- _Data listing_
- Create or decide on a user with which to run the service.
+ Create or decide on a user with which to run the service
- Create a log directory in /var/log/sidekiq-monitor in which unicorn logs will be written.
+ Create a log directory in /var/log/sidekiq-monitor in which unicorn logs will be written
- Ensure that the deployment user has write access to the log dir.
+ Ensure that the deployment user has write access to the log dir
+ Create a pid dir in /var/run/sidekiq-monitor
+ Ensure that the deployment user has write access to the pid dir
* * *
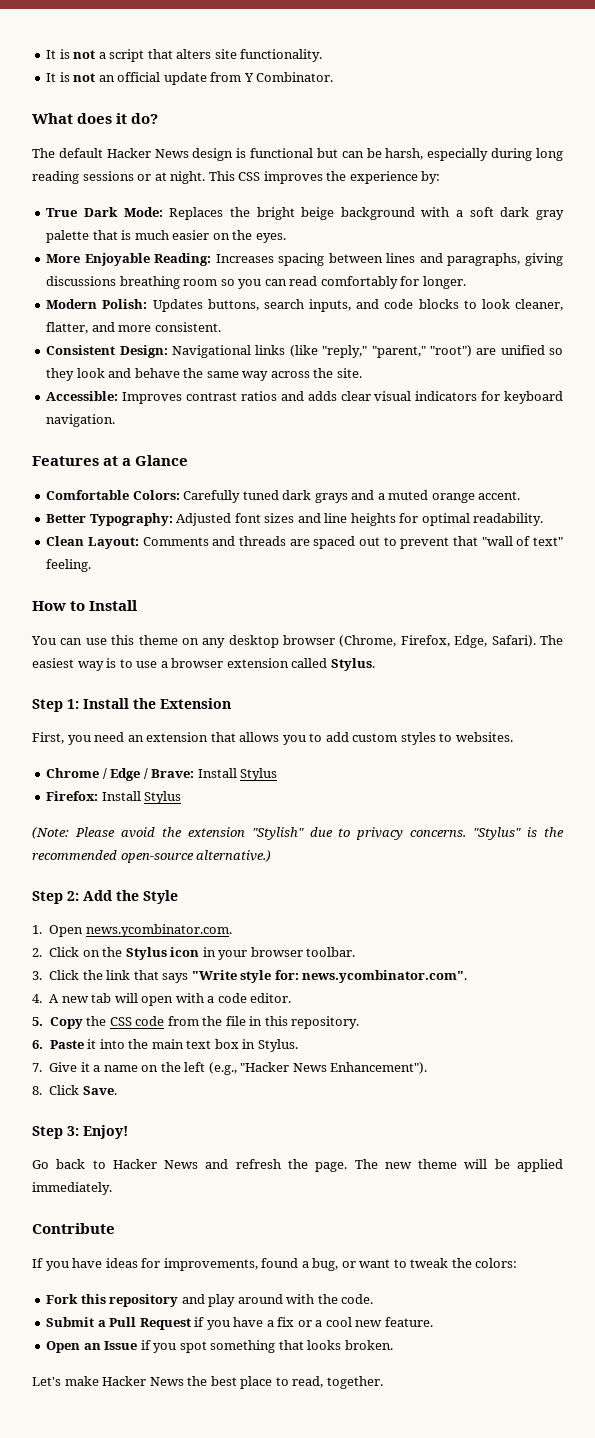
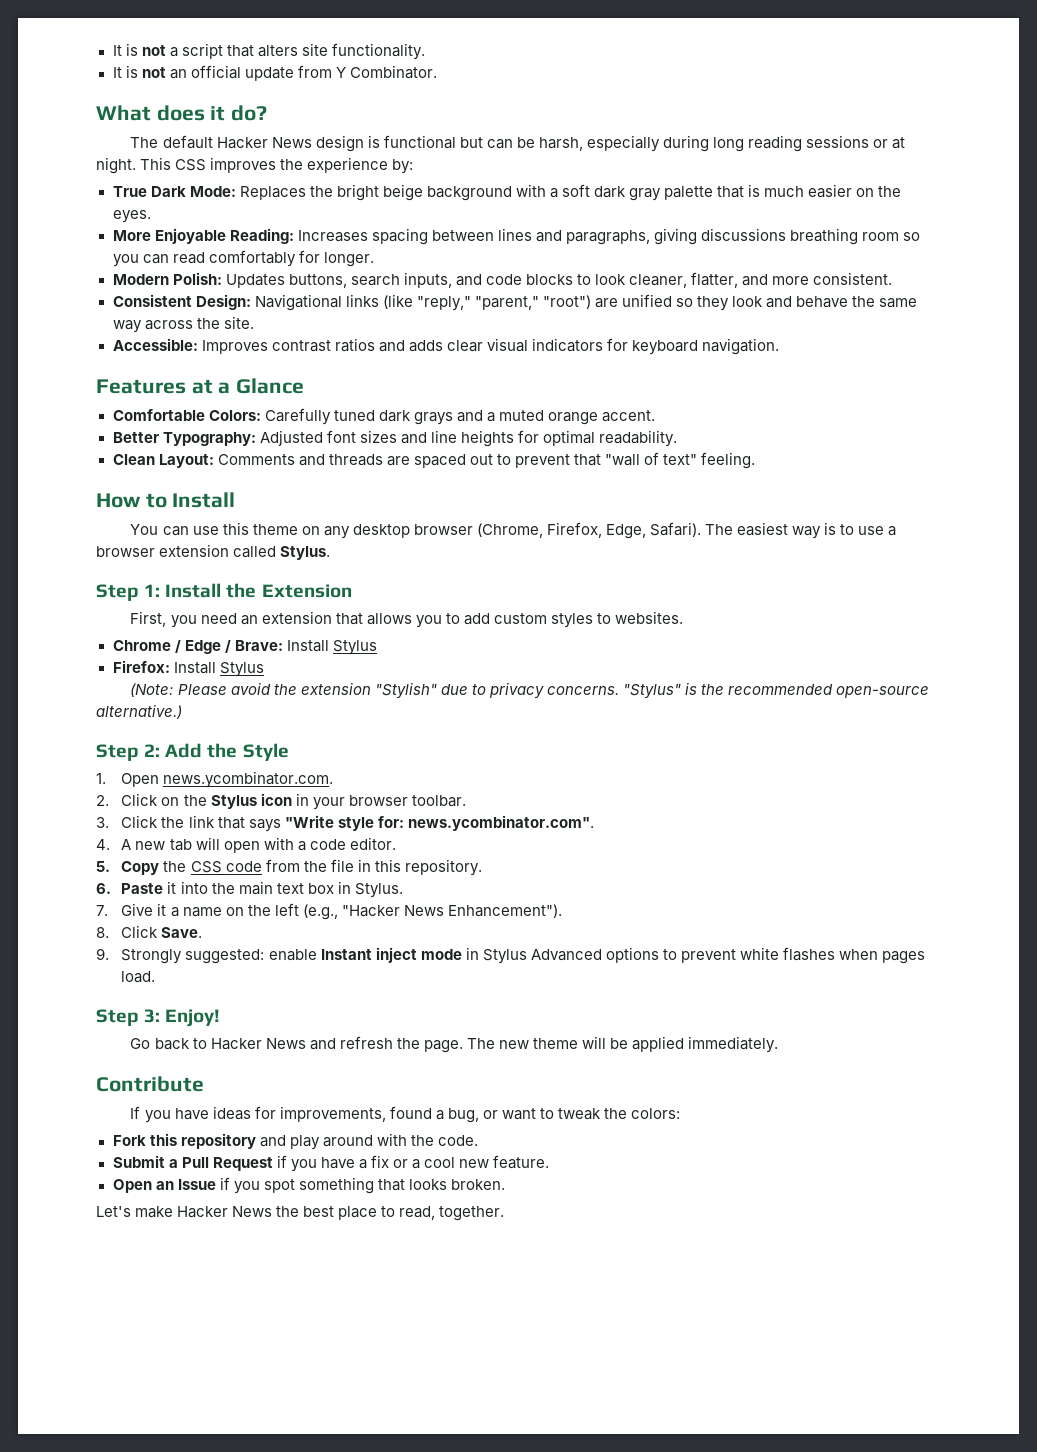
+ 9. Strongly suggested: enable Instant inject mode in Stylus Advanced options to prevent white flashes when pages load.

- _Aim of the task_
Write down how many lines of the data above carry the word "logs". Nothing else belongs in the answer.

- _Task output_
2